(DATA LISTING Opens)
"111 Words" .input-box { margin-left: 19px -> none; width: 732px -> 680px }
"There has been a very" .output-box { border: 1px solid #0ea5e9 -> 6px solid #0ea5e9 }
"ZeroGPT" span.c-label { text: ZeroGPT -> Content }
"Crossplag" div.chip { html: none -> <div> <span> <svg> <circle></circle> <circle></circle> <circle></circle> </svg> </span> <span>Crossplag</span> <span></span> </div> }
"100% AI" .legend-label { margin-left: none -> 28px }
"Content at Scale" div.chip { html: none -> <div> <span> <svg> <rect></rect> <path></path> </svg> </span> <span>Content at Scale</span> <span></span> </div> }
(DATA LISTING Closes)
(DATA LISTING Opens)
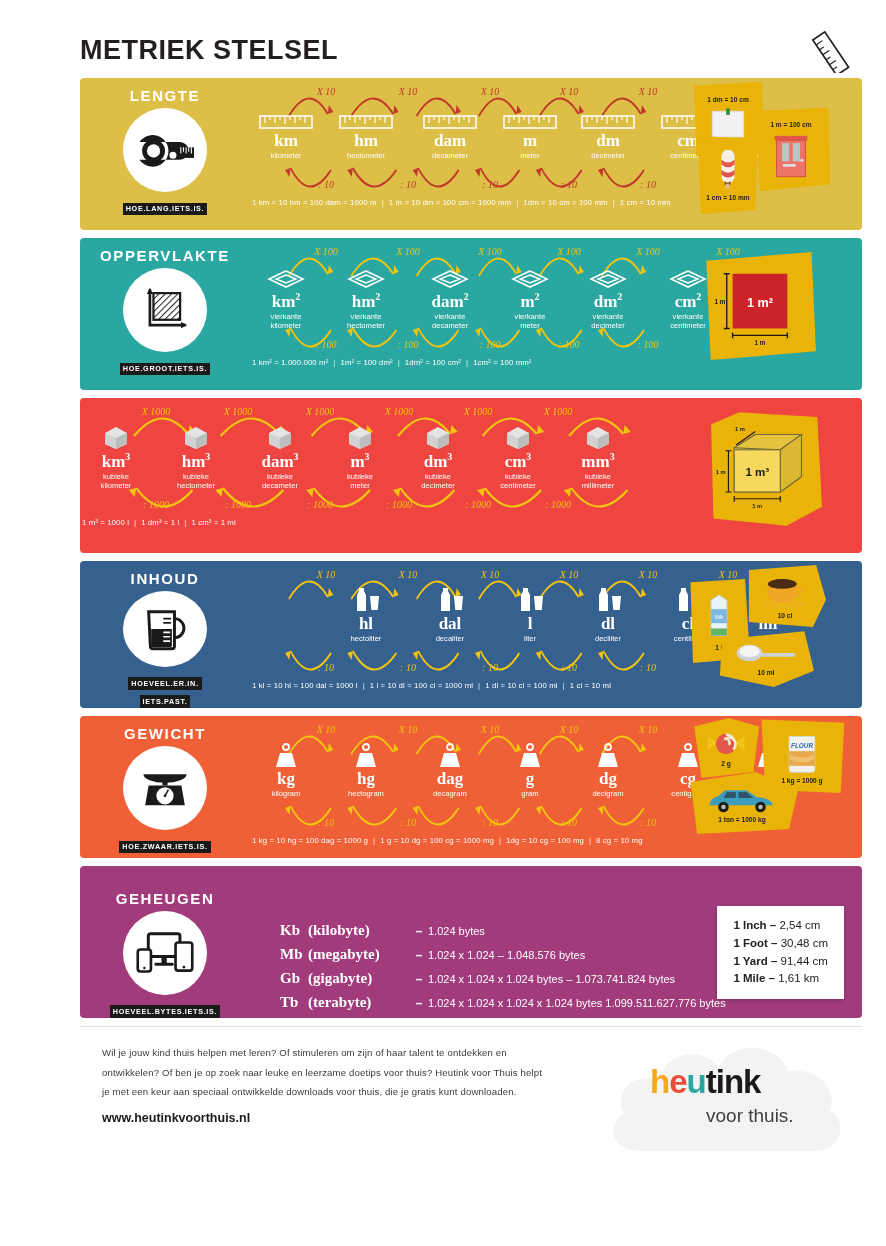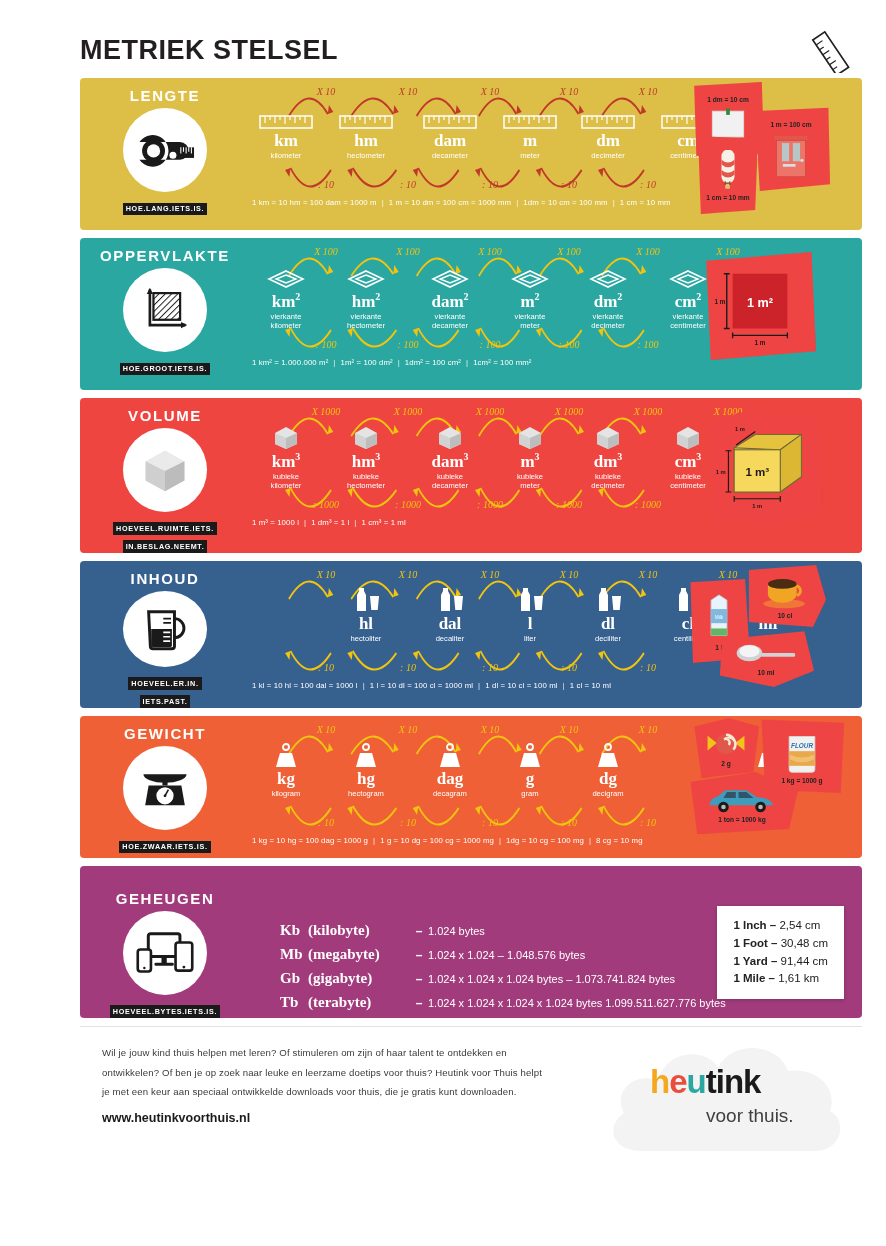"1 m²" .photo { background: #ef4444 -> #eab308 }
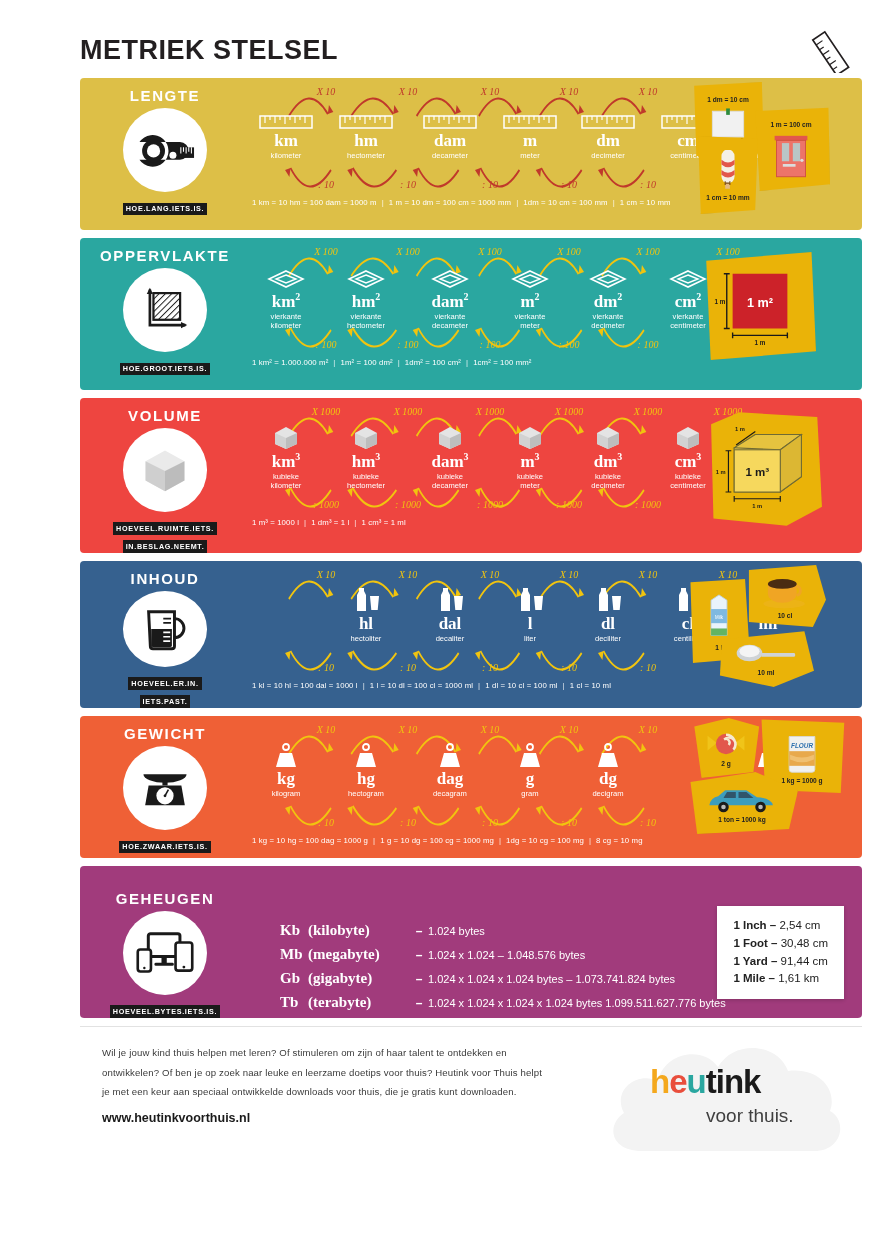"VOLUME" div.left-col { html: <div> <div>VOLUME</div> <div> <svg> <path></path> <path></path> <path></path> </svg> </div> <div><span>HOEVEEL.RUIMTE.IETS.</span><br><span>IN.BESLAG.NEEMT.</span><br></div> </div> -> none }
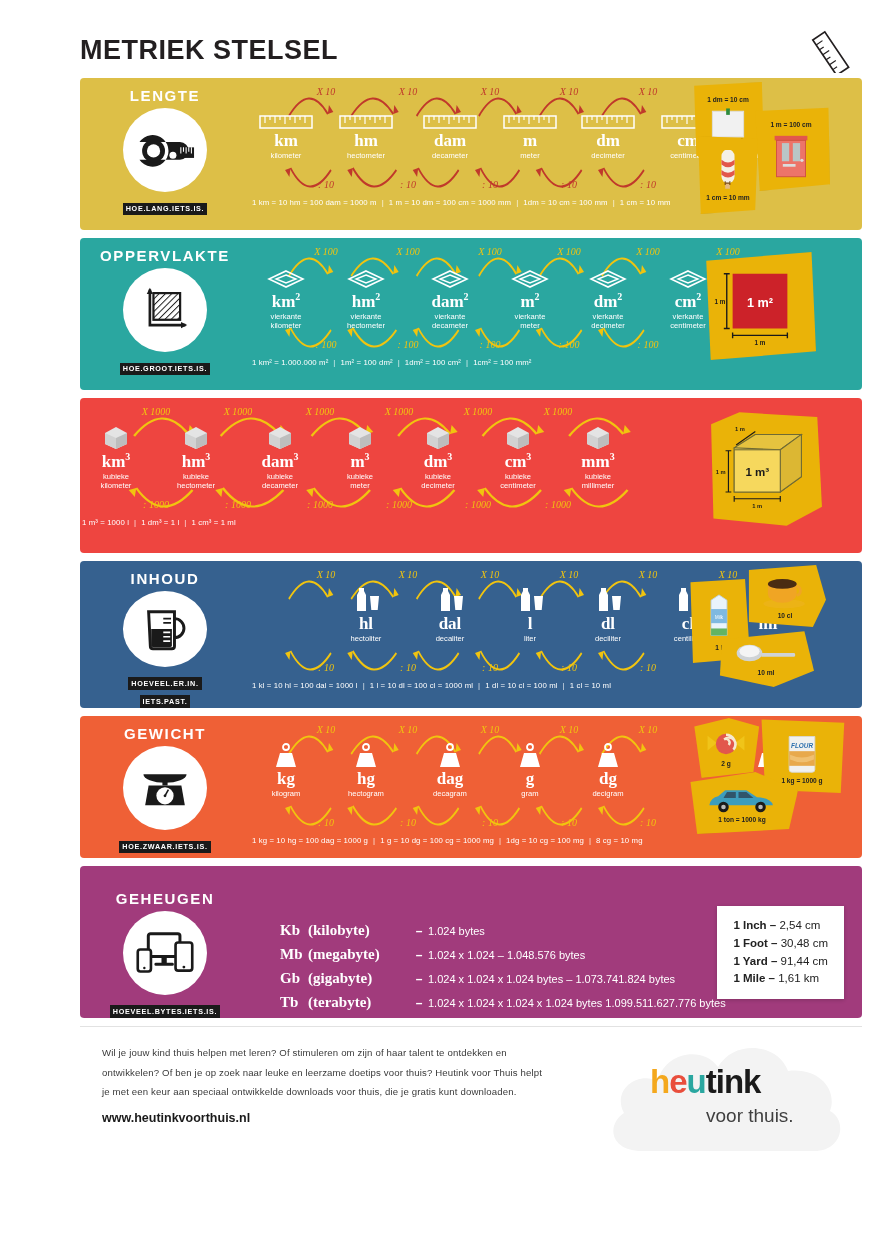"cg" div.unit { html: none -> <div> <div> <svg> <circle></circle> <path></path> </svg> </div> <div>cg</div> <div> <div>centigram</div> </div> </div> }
(DATA LISTING Closes)
WHAT THE TASK ASKS » Print the lines above from the one with "margin-left: 19px ->" through the one with "<span> <svg> <rect></rect>", both included, exactly as written and nothing more.

EXPECTED OUTPUT »
"111 Words" .input-box { margin-left: 19px -> none; width: 732px -> 680px }
"There has been a very" .output-box { border: 1px solid #0ea5e9 -> 6px solid #0ea5e9 }
"ZeroGPT" span.c-label { text: ZeroGPT -> Content }
"Crossplag" div.chip { html: none -> <div> <span> <svg> <circle></circle> <circle></circle> <circle></circle> </svg> </span> <span>Crossplag</span> <span></span> </div> }
"100% AI" .legend-label { margin-left: none -> 28px }
"Content at Scale" div.chip { html: none -> <div> <span> <svg> <rect></rect> <path></path> </svg> </span> <span>Content at Scale</span> <span></span> </div> }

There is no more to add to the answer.